Antihistamine Could Act As a Remyelinating Agent in Multiple Sclerosis

In a surprisingly fast translation of lab research into discoveries into a treatment with the potential to profit patients, UC San Francisco researchers have effectively finished a Phase II clinical trial demonstrating that an FDA- approved antihistamine nervous sensory system function in patients with chronic multiple sclerosis (MS).

In light of past lab laboratory of the antihistamine compound at UCSF, the specialists said, the medication most likely exerted its impact by repairing damage MS had inflicted on myelin, a protecting membrane that speeds transmission of electrical signals in the nervous system.

Research demonstrates an over-the-counter antihistamine could act as a remyelinating agent in multiple sclerosis. Current treatments for multiple sclerosis (MS) mean to decrease the risk of further inflammation-mediated damage to the myelin sheath, which surrounds neuronal axons.

Preliminary research has demonstrated that clemastine fumarate, an over-the-counter medication at first marketed as an antihistamine, has potential as a remyelinating agent.

Analysts found a significant reduction in visual-evoked potential latency delay (a measure that is some of the time used to confirm a diagnosis of MS) after patients with relapsing MS were treated with clemastine fumarate.

In a crossover research published in The Lancet (online, 10 October 2017), 50 patients with relapsing MS were randomly assigned to clemastine fumarate or placebo for 90 days, before switching treatment for 60 days, notwithstanding their current immunomodulatory treatment.

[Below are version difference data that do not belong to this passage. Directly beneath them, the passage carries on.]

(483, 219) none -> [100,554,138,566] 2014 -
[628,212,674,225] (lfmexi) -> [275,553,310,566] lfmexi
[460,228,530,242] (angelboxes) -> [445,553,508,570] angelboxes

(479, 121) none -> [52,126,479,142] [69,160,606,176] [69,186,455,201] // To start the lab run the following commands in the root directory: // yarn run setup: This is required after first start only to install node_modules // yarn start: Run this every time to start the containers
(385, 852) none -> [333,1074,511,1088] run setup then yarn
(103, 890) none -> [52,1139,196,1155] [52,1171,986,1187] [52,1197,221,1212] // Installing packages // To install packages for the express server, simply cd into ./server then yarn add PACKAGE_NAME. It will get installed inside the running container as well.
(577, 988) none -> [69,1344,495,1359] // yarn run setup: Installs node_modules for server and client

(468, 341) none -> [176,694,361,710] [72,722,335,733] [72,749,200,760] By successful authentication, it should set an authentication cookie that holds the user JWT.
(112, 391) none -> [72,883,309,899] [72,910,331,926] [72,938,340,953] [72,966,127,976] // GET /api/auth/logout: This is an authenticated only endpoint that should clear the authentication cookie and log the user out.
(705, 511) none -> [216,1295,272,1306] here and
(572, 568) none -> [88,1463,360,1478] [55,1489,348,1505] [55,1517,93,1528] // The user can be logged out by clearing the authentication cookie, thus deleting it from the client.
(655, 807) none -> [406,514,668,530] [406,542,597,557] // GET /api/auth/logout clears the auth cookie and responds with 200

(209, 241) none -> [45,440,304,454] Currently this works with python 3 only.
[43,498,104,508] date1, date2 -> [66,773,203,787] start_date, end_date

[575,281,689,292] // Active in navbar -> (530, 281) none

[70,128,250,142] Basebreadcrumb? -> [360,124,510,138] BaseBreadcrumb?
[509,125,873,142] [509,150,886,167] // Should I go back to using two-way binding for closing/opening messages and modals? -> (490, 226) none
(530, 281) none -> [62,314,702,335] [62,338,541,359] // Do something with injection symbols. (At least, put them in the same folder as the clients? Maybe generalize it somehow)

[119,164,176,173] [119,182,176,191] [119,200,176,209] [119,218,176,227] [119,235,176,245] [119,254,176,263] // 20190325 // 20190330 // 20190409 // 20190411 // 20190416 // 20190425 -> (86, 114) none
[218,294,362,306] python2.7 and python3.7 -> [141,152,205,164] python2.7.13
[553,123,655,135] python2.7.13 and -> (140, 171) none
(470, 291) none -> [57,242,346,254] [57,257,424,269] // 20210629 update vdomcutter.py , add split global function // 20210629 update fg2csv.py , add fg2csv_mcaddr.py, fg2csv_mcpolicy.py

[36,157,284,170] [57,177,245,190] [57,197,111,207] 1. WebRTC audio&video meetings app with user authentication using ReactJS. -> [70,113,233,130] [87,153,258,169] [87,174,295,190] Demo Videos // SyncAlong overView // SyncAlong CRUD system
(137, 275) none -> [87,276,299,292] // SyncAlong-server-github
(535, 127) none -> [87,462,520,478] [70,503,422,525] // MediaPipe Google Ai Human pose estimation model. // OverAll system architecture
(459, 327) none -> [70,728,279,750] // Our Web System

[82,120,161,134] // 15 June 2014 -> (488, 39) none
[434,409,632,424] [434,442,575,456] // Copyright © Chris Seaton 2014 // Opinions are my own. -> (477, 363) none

The group found a significant reduction in visual-evoked potential latency delay (a measure that is once in a while used to confirm a diagnosis of MS) after treatment with clemastine fumarate. The impacts were consistent in the two groups and persisted even after patients switched to placebo.

The results were related to fatigue; however, no serious adverse events were reported. The outcomes are the main evidence of drug-induced myelin repair in a chronic neurodegenerative condition, the group concluded.